Use collect (the default) when:

  • The dataset is large and partial success is useful
  • A few rows have known issues but you want the rest

Either way, every error is logged with row index and stage. The ProcessingResult returned by import_subset carries the activity log; the command also prints a per-stage summary at the end.

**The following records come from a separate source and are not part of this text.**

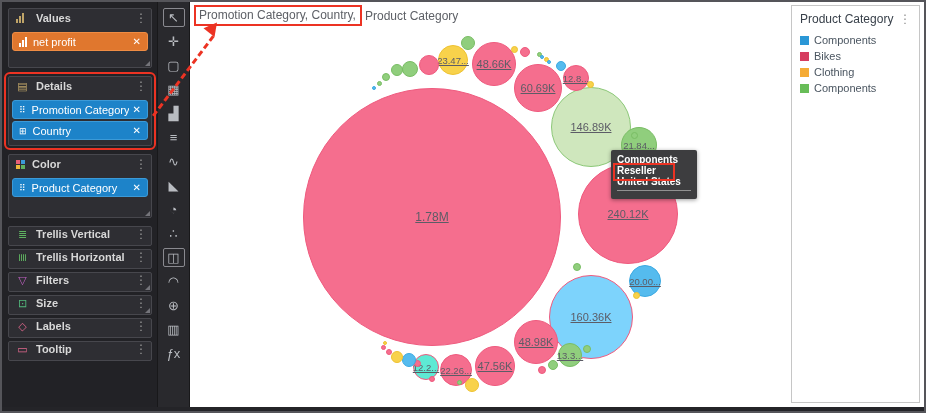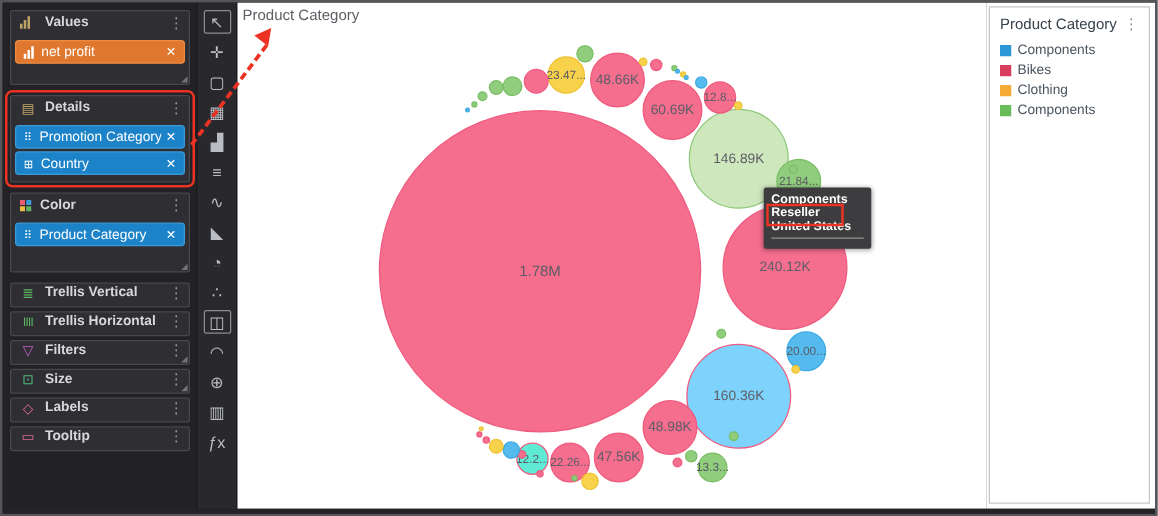--- a/index.html
+++ b/index.html
@@ -47,21 +47,21 @@
     display:flex; flex-direction:column; align-items:center; padding-top:6px; flex:none; }
   .tool { width:22px; height:19px; margin-bottom:5px; color:#b9bcc1; font-size:13px; line-height:18px; text-align:center;
     border:1px solid transparent; border-radius:2px; cursor:pointer; flex:none; }
   .tool.selected { border-color:#8a8a90; }
 
   
   .canvas { width:599px; height:100%; background:#fff; position:relative; overflow:hidden; flex:none; }
   .chart-title { position:absolute; left:4px; top:3px; display:flex; align-items:center; font-size:12px; color:#5d6066; z-index:5; white-space:nowrap; }
   .red-box { border:2px solid #ec3323; padding:1px 4px 2px 3px; margin-right:3px; }
   .bubble { position:absolute; border-radius:50%; display:flex; align-items:center; justify-content:center;
-    color:#5c5c66; white-space:nowrap; cursor:pointer; }
+    color:#5c5c66; white-space:nowrap; cursor:pointer;text-decoration:underline; }
 
   
   .ctooltip { position:absolute; left:421px; top:148px; width:86px; background:#3d3d3f; border-radius:2px;
     color:#fff; padding:4px 6px 5px 6px; font-size:10px; z-index:20; box-shadow:0 1px 4px rgba(0,0,0,.4); }
   .ctooltip .tline { font-weight:bold; line-height:11px; }
   .ctooltip hr { border:none; border-top:1px solid #919191; margin:3px 0 3px 0; }
   .tmetric { font-weight:bold; }
   .tooltip-red-rect { position:absolute; left:2px; top:13px; width:62px; height:18px; border:2px solid #ec3323; }
 
   
@@ -209,36 +209,37 @@
         <div class="tool">∴</div>
         <div class="tool selected">◫</div>
         <div class="tool">◠</div>
         <div class="tool">⊕</div>
         <div class="tool">▥</div>
         <div class="tool">ƒx</div>
       </nav>
 
     <div class="canvas">
       <div class="chart-title">
+        <span class="red-box"><span>Promotion Category, Country,</span></span>
         <span>Product Category</span>
       </div>
 
       <div id="bubbles">
           <div class="bubble" style="left: 113px; top: 86px; height: 258px; width: 258px; background: rgb(245, 110, 142); border: 1px solid rgb(239, 90, 126); font-size: 12px;">1.78M</div>
           <div class="bubble" style="left: 388px; top: 162px; height: 100px; width: 100px; background: rgb(245, 110, 142); border: 1px solid rgb(239, 90, 126); font-size: 11px;">240.12K</div>
           <div class="bubble" style="left: 361px; top: 85px; height: 80px; width: 80px; background: rgb(207, 231, 189); border: 1px solid rgb(140, 200, 120); font-size: 11px;">146.89K</div>
           <div class="bubble" style="left: 359px; top: 273px; height: 84px; width: 84px; background: #7dd3fc; border: 1px solid rgb(239, 90, 126); font-size: 11px;">160.36K</div>
           <div class="bubble" style="left: 324px; top: 62px; height: 48px; width: 48px; background: rgb(245, 110, 142); border: 1px solid rgb(239, 90, 126); font-size: 11px;">60.69K</div>
           <div class="bubble" style="left: 282px; top: 40px; height: 44px; width: 44px; background: rgb(245, 110, 142); border: 1px solid rgb(239, 90, 126); font-size: 11px;">48.66K</div>
           <div class="bubble" style="left: 248px; top: 43px; height: 30px; width: 30px; background: rgb(248, 210, 75); border: 1px solid rgb(238, 194, 50); font-size: 9.5px;">23.47...</div>
           <div class="bubble" style="left: 373px; top: 63px; height: 26px; width: 26px; background: rgb(245, 110, 142); border: 1px solid rgb(239, 90, 126); font-size: 9.5px;">12.8...</div>
           <div class="bubble" style="left: 431px; top: 125px; height: 36px; width: 36px; background: rgb(144, 206, 125); border: 1px solid rgb(121, 189, 100); font-size: 9.5px; text-align: center;">21.84...</div>
           <div class="bubble" style="left: 439px; top: 263px; height: 32px; width: 32px; background: rgb(85, 187, 238); border: 1px solid rgb(61, 170, 226); font-size: 9.5px;">20.00...</div>
           <div class="bubble" style="left: 324px; top: 318px; height: 44px; width: 44px; background: rgb(245, 110, 142); border: 1px solid rgb(239, 90, 126); font-size: 11px;">48.98K</div>
-          <div class="bubble" style="left: 368px; top: 360px; height: 24px; width: 24px; background: rgb(144, 206, 125); border: 1px solid rgb(121, 189, 100); font-size: 9.5px;">13.3...</div>
+          <div class="bubble" style="left: 368px; top: 341px; height: 24px; width: 24px; background: rgb(144, 206, 125); border: 1px solid rgb(121, 189, 100); font-size: 9.5px;">13.3...</div>
           <div class="bubble" style="left: 285px; top: 344px; height: 40px; width: 40px; background: rgb(245, 110, 142); border: 1px solid rgb(239, 90, 126); font-size: 11px;">47.56K</div>
           <div class="bubble" style="left: 250px; top: 352px; height: 32px; width: 32px; background: rgb(245, 110, 142); border: 1px solid rgb(239, 90, 126); font-size: 9.5px;">22.26...</div>
           <div class="bubble" style="left: 223px; top: 352px; height: 26px; width: 26px; background: #5eead4; border: 1px solid rgb(239, 90, 126); font-size: 9.5px;">12.2...</div>
           <div class="bubble" style="left: 229px; top: 53px; height: 20px; width: 20px; background: rgb(245, 110, 142); border: 1px solid rgb(239, 90, 126); font-size: 9.5px;"></div>
           <div class="bubble" style="left: 271px; top: 34px; height: 14px; width: 14px; background: rgb(144, 206, 125); border: 1px solid rgb(121, 189, 100); font-size: 9.5px;"></div>
           <div class="bubble" style="left: 212px; top: 59px; height: 16px; width: 16px; background: rgb(144, 206, 125); border: 1px solid rgb(121, 189, 100); font-size: 9.5px;"></div>
           <div class="bubble" style="left: 201px; top: 62px; height: 12px; width: 12px; background: rgb(144, 206, 125); border: 1px solid rgb(121, 189, 100); font-size: 9.5px;"></div>
           <div class="bubble" style="left: 192px; top: 71px; height: 8px; width: 8px; background: rgb(144, 206, 125); border: 1px solid rgb(121, 189, 100); font-size: 9.5px;"></div>
           <div class="bubble" style="left: 186.5px; top: 78.5px; height: 5px; width: 5px; background: rgb(144, 206, 125); border: 1px solid rgb(121, 189, 100); font-size: 9.5px;"></div>
           <div class="bubble" style="left: 182px; top: 84px; height: 4px; width: 4px; background: rgb(85, 187, 238); border: 1px solid rgb(61, 170, 226); font-size: 9.5px;"></div>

Grouping subsets into a dataset

Several subsets that share citations and metadata can be grouped into a dataset. Subclass BaseDatasetname, description, and get_subsets are abstract; citations, keywords, and metadata have empty defaults you override as needed:

apps/backend/lcmd_db/registry/datasets/my_dataset.py
from typing import Any

from lcmd_db.apps.datasets.lib.citations.registry import Author, Citation
from lcmd_db.apps.subsets.models import Subset
from lcmd_db.core.lib.datasets import BaseDataset


class MyDataset(BaseDataset):
    @property
    def name(self) -> str:
        return "MyDataset"

    @property
    def description(self) -> str:
        return "A short paragraph about the dataset."

    @property
    def citations(self) -> list[Citation]:
        return [
            Citation(
                citation_key="smith2024example",
                type="article-journal",
                title="The paper title",
                authors=[Author(family="Smith", given="Jane")],
                year=2024,
                doi="10.1234/example",
            ),
        ]

    @property
    def keywords(self) -> list[str]:
        return ["example", "tutorial"]

    @property
    def metadata(self) -> dict[str, Any]:
        return {"is_default": True}

    def get_subsets(self) -> list[str]:
        return list(
            Subset.objects.filter(name__icontains="MySubset").values_list("name", flat=True)
        )

Then register it (this is a separate registry from the subset one):

apps/backend/lcmd_db/registry/datasets/__init__.py
from lcmd_db.core.lib.datasets import registry

from .my_dataset import MyDataset

registry.register_dataset("my_dataset", MyDataset)

get_subsets runs against the live DB — name patterns or explicit lists both work. Datasets are materialized by just manage create_dataset --all. Reference example: apps/backend/lcmd_db/registry/datasets/oscar.py.